Life can take you in many unexpected directions. No matter how badly you want to stay rooted, circumstances may force you to move. This relocation complicates matters when you share custody of your children, especially when the move is long-distance.
Such a move raises legitimate, important questions about parenting. How much authority will the long-distance parent retain? How will you handle visitation and direct possession? Is it even necessary to make changes, or can you still follow the original parenting plan?
If either you or your former spouse moves a long distance away, you must revisit your parenting plan. Keeping your child’s best interests in mind, you may be forced to renegotiate your entire plan, from decision-making powers to custody itself.
How Far Away is a “Long-Distance” Parent?
Many states don’t have an official designation for long-distance parenting. They simply consider distance as one of many factors that influence the parenting plan.
Florida, however, has an official distance. If parents live 50 or more miles apart, they must use the state’s Long-Distance Parenting Plan.
What Is in Florida’s Parenting Plan?
The state’s long-distance parenting plan is quite detailed. It covers many scenarios, leaving very little to chance.
Here are just some of the parenting responsibilities it assigns.
Authority Over Certain Decisions
The law is mostly concerned with which parent has final say over healthcare and educational matters. Parents can also include any other decisions they find important. For instance, they could add entertainment choices, dietary restrictions, and so forth.
These decisions can be split, with one parent making decisions in one area, and the other parent focusing on another. Authority can be shared equally among parents, or it can all go to just one person.

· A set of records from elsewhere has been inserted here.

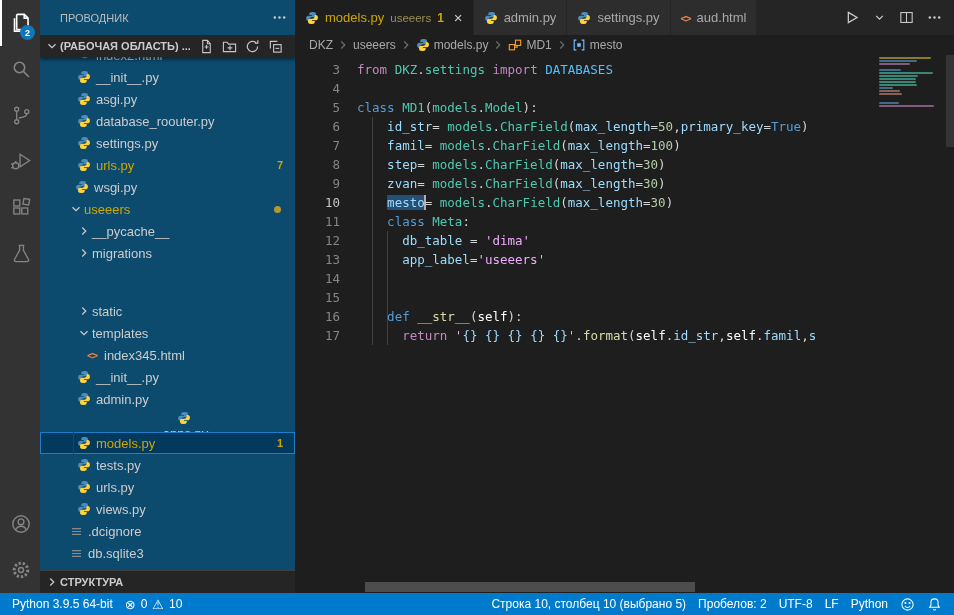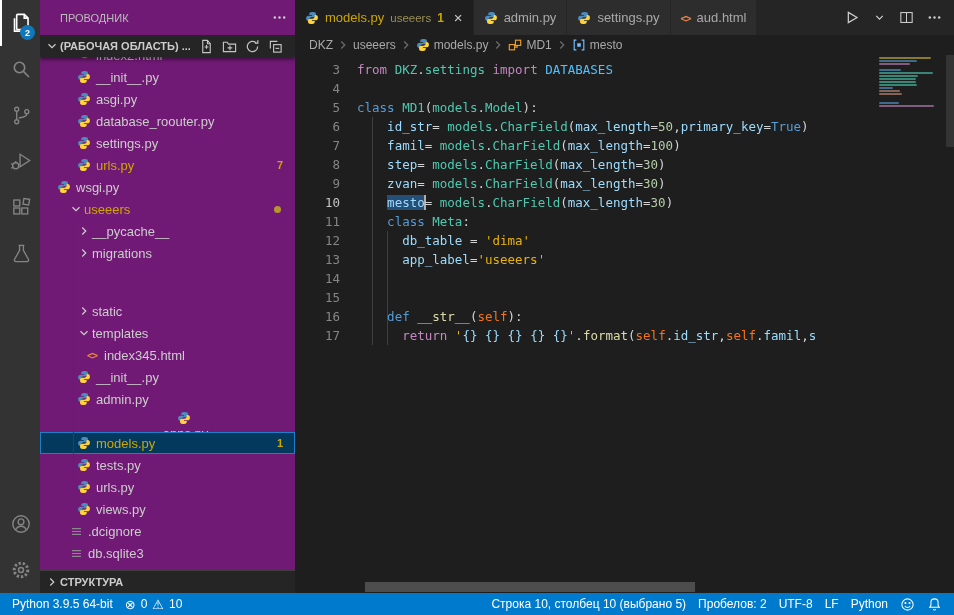--- a/index.html
+++ b/index.html
@@ -6,21 +6,21 @@
   #app{position:relative;width:954px;height:615px;overflow:hidden;background:#1e1e1e;
        font-family:"Liberation Sans","DejaVu Sans",sans-serif;color:#cccccc;font-size:13px;-webkit-font-smoothing:antialiased;}
   
   .activitybar{position:absolute;left:0;top:0;width:40px;bottom:22px;background:#333333;display:flex;flex-direction:column;align-items:stretch;}
   .ab-item{height:46px;display:flex;align-items:center;justify-content:center;color:#858585;position:relative;border-left:2px solid transparent;box-sizing:border-box;cursor:pointer;}
   .ab-item.active{color:#ffffff;border-left-color:#ffffff;}
   .ab-item .nbadge{position:absolute;right:5px;bottom:6px;min-width:15px;height:15px;border-radius:8px;background:#1177bb;color:#fff;
       font-size:9px;display:flex;align-items:center;justify-content:center;font-weight:700;}
   .ab-spacer{flex:1;}
   
-  .sidebar{position:absolute;left:40px;top:0;width:255px;bottom:22px;background:#701a75;overflow:hidden;}
+  .sidebar{position:absolute;left:40px;top:0;width:255px;bottom:22px;background:#0c4a6e;overflow:hidden;}
   .sb-title{height:35px;display:flex;align-items:center;padding:0 8px 0 20px;font-size:11px;color:#bbbbbb;}
   .sb-title .ellip{margin-left:auto;color:#cccccc;cursor:pointer;display:flex;}
   .section-header{height:22px;display:flex;align-items:center;font-size:11px;font-weight:700;color:#cccccc;padding:0 4px;position:relative;z-index:3;background:#252526;box-shadow:0 3px 3px rgba(0,0,0,.4);}
   .section-header .chev{width:16px;display:flex;justify-content:center;color:#cccccc;}
   .section-header .shlabel{white-space:nowrap;overflow:hidden;max-width:130px;}
   .sh-icons{margin-left:auto;display:flex;gap:3px;padding-right:6px;}
   .sh-icon{width:20px;height:20px;display:flex;align-items:center;justify-content:center;color:#c5c5c5;cursor:pointer;}
   .tree{position:absolute;top:57px;left:0;right:0;bottom:30px;overflow:hidden;z-index:1;}
   .row{height:22px;display:flex;align-items:center;font-size:13px;color:#cccccc;position:relative;box-sizing:border-box;cursor:pointer;white-space:nowrap;}
   .row .twisty{width:16px;flex:0 0 16px;display:flex;justify-content:center;color:#cccccc;}
@@ -48,21 +48,21 @@
   .breadcrumb{height:20px;display:flex;align-items:center;font-size:12px;color:#a9a9a9;padding-left:14px;background:#1e1e1e;}
   .bc-item{display:flex;align-items:center;gap:4px;cursor:pointer;}
   .bc-sep{color:#6e6e6e;margin:0 3px;display:flex;}
   .codearea{position:absolute;top:55px;left:0;right:0;bottom:0;overflow:hidden;font-family:"DejaVu Sans Mono","Liberation Mono",monospace;font-size:12.5px;line-height:19px;}
   .lines{position:absolute;top:5px;left:0;right:0;}
   .cline{height:19px;display:flex;white-space:pre;}
   .ln{flex:0 0 45px;width:45px;text-align:right;color:#858585;user-select:none;}
   .ln.cur{color:#c6c6c6;}
   .ltext{padding-left:17px;white-space:pre;}
   .tk-kw{color:#c586c0}.tk-kw2{color:#569cd6}.tk-cls{color:#4ec9b0}.tk-var{color:#9cdcfe}.tk-num{color:#b5cea8}
-  .tk-str{color:#eab308}.tk-fn{color:#dcdcaa}.tk-const{color:#4fc1ff}.tk-pl{color:#d4d4d4}.tk-self{color:#f97316}.tk-ph{color:#9cdcfe}
+  .tk-str{color:#f0abfc}.tk-fn{color:#dcdcaa}.tk-const{color:#4fc1ff}.tk-pl{color:#d4d4d4}.tk-self{color:#ffffff}.tk-ph{color:#9cdcfe}
   .tk-sel{color:#9cdcfe;background:#264f78;}
   .caret{display:inline-block;width:2px;height:15px;background:#aeafad;vertical-align:middle;margin:0 -1px 2px -1px;}
   .guide{position:absolute;width:1px;background:#404040;}
   .minimap{position:absolute;top:2px;right:9px;width:66px;}
   .mm-row{height:2px;margin-bottom:1px;border-radius:1px;}
   .vscroll{position:absolute;top:0;right:0;width:8px;height:92px;background:rgba(121,121,121,.25);}
   .hscroll{position:absolute;left:70px;bottom:1px;width:330px;height:10px;background:#4d4d4d;cursor:pointer;}
   
   .statusbar{position:absolute;left:0;right:0;bottom:0;height:22px;background:#007acc;color:#ffffff;display:flex;align-items:center;font-size:12px;padding:0 6px;z-index:5;}
   .sb-item{display:flex;align-items:center;gap:5px;padding:0 6px;height:22px;cursor:pointer;white-space:nowrap;}
@@ -247,21 +247,21 @@
         <div class="row warn" style="padding-left: 36px;">
           <span class="ficon">
             <svg width="14" height="14" viewBox="0 0 16 16">
               <path fill="#4b8bbe" d="M7.9 1.1c-1.9 0-3 .8-3 2.2v1.4h3.2v.6H3.9c-1.5 0-2.7 1.2-2.7 3s1.1 3 2.6 3h1.1V9.6c0-1.4 1.2-2.5 2.6-2.5h3c1.1 0 2-.9 2-2V3.3c0-1.4-1.2-2.2-3-2.2z"></path>
               <path fill="#ffd43b" d="M8.1 14.9c1.9 0 3-.8 3-2.2v-1.4H7.9v-.6h4.2c1.5 0 2.7-1.2 2.7-3s-1.1-3-2.6-3h-1.1v1.7c0 1.4-1.2 2.5-2.6 2.5h-3c-1.1 0-2 .9-2 2v1.8c0 1.4 1.2 2.2 3 2.2z"></path>
             </svg>
           </span>
           <span class="label">urls.py</span>
           <span class="rbadge">7</span>
         </div>
-        <div class="row" style="padding-left: 16px;">
+        <div class="row" style="padding-left: 34px;">
           <span class="ficon">
             <svg width="14" height="14" viewBox="0 0 16 16">
               <path fill="#4b8bbe" d="M7.9 1.1c-1.9 0-3 .8-3 2.2v1.4h3.2v.6H3.9c-1.5 0-2.7 1.2-2.7 3s1.1 3 2.6 3h1.1V9.6c0-1.4 1.2-2.5 2.6-2.5h3c1.1 0 2-.9 2-2V3.3c0-1.4-1.2-2.2-3-2.2z"></path>
               <path fill="#ffd43b" d="M8.1 14.9c1.9 0 3-.8 3-2.2v-1.4H7.9v-.6h4.2c1.5 0 2.7-1.2 2.7-3s-1.1-3-2.6-3h-1.1v1.7c0 1.4-1.2 2.5-2.6 2.5h-3c-1.1 0-2 .9-2 2v1.8c0 1.4 1.2 2.2 3 2.2z"></path>
             </svg>
           </span>
           <span class="label">wsgi.py</span>
         </div>
         <div class="row warn" style="padding-left: 28px;">
           <span class="twisty">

In the parenting plan’s language, parents can have:
- Shared Parental Responsibility
- Shared Parental Responsibility with Decision Making Authority
- Sole Parental Responsibility
These powers apply to all necessary decisions.
Responsibility for Extracurricular Activities
The plan accounts for which parent has approval authority over these activities. It also designates which parent pays for these activities, who handles transport to and from, and so on.
Having physical possession of the children is far more complicated when parents are far apart. You must work closely with your ex to negotiate a fair, reasonable plan. If you cannot work together, the court will have to make a ruling for you.
Long-distance custody can take the form of weekends or extended breaks. Many parents prefer to send the kids to the long-distance parent for summer break.
The parenting plan also has a section specifically for holiday schedules. Parents can choose to alternate major holidays, swapping custody annually.
The plan also considers holidays that move around the calendar. Father’s Day and Mother’s Day, for example, are different every year. Parents can choose to be flexible with these days. For example, Mother’s Day may fall on a weekend normally reserved for the father. He can agree to relinquish the kids for that weekend to accommodate. Alternately, parents can opt to stick with the plan rigidly, regardless of which holidays come and go.
The parenting plan accounts for long-distance travel as well. It specifically assigns roles to parents regarding the method of travel, who pays for the travel, and so on.
Since the long-distance parent cannot see the kids as often, the plan also allows parents to create a communication schedule. This portion of the plan blocks off specific days and times for parents to talk to their kids. Communication can be through phone, video chats, and so on.
Legally, these scheduled chats are as serious as physical visitation. They cannot be blocked, and if the other parent does so, they can suffer legal consequences.
The plan also creates specific punishments for missing dates, being late for pick-ups and drop-offs, and more. Florida takes this written plan seriously, and it will swiftly penalize any parent who ignores or disobeys it.
Creating Your Long-Distance Parenting Plan
If you leave the plan up to the courts, you could be forced into agreements that are unrealistic or unfair. In the best-case scenario, parents can create this plan together. When they have a hard time working together, they should consider mediation.
Meditation is a process where you meet with a neutral legal professional who helps you negotiate. These professionals have psychological training. They can keep conversations moving, and they can help cool heated exchanges. When working with a mediator, parents ultimately agree to everything together. This keeps decision-making power in their hands and away from the courts.